For the word "opportunities", report how many lines of the records below contain it, and nothing more.
-- DATA follows --
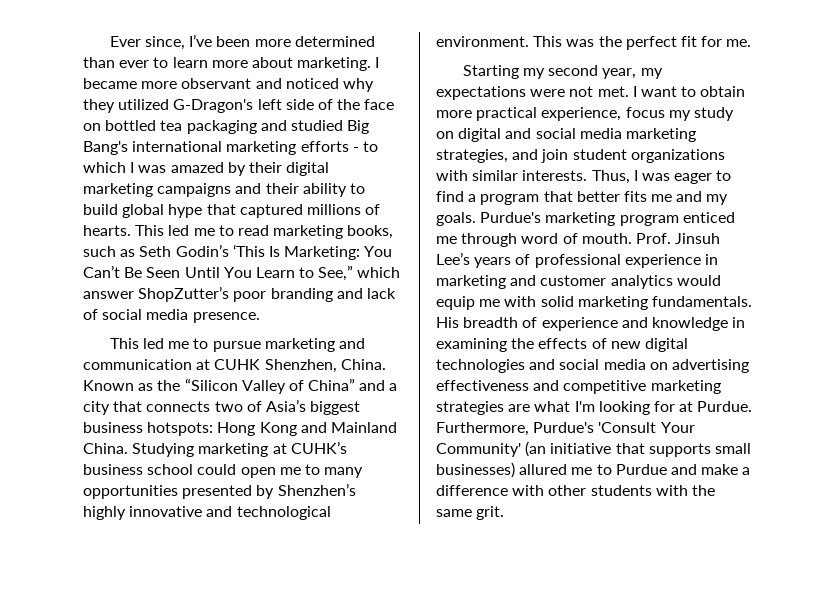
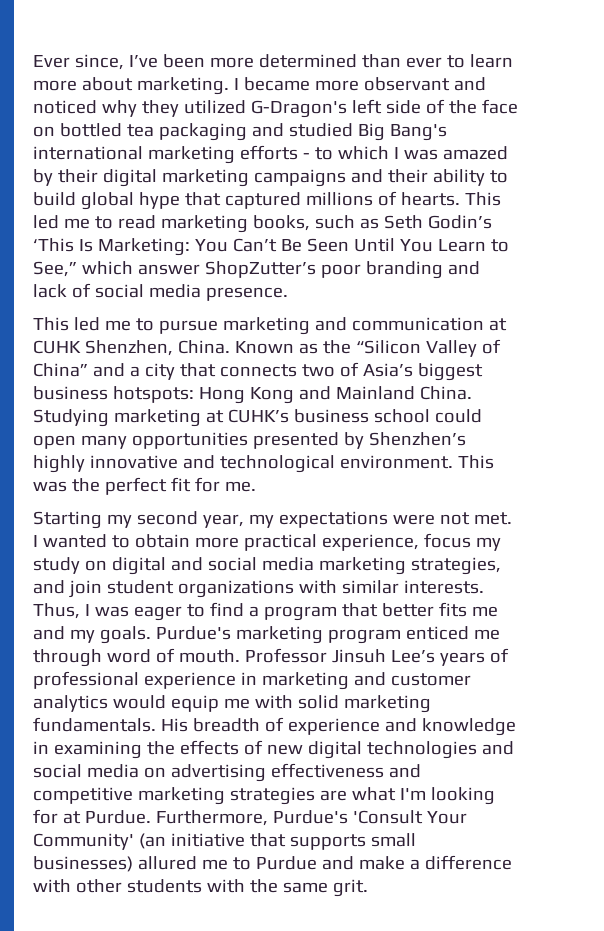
- Studying marketing at CUHK’s business school could open me to many opportunities presented by Shenzhen’s highly innovative and technological environment.
+ Studying marketing at CUHK’s business school could open many opportunities presented by Shenzhen’s highly innovative and technological environment.
- I want to obtain more practical experience, focus my study on digital and social media marketing strategies, and join student organizations with similar interests.
+ I wanted to obtain more practical experience, focus my study on digital and social media marketing strategies, and join student organizations with similar interests.
- Prof. Jinsuh Lee’s years of professional experience in marketing and customer analytics would equip me with solid marketing fundamentals.
+ Professor Jinsuh Lee’s years of professional experience in marketing and customer analytics would equip me with solid marketing fundamentals.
-- DATA concluded --
* [SOLUTION TO THE EXERCISE] 2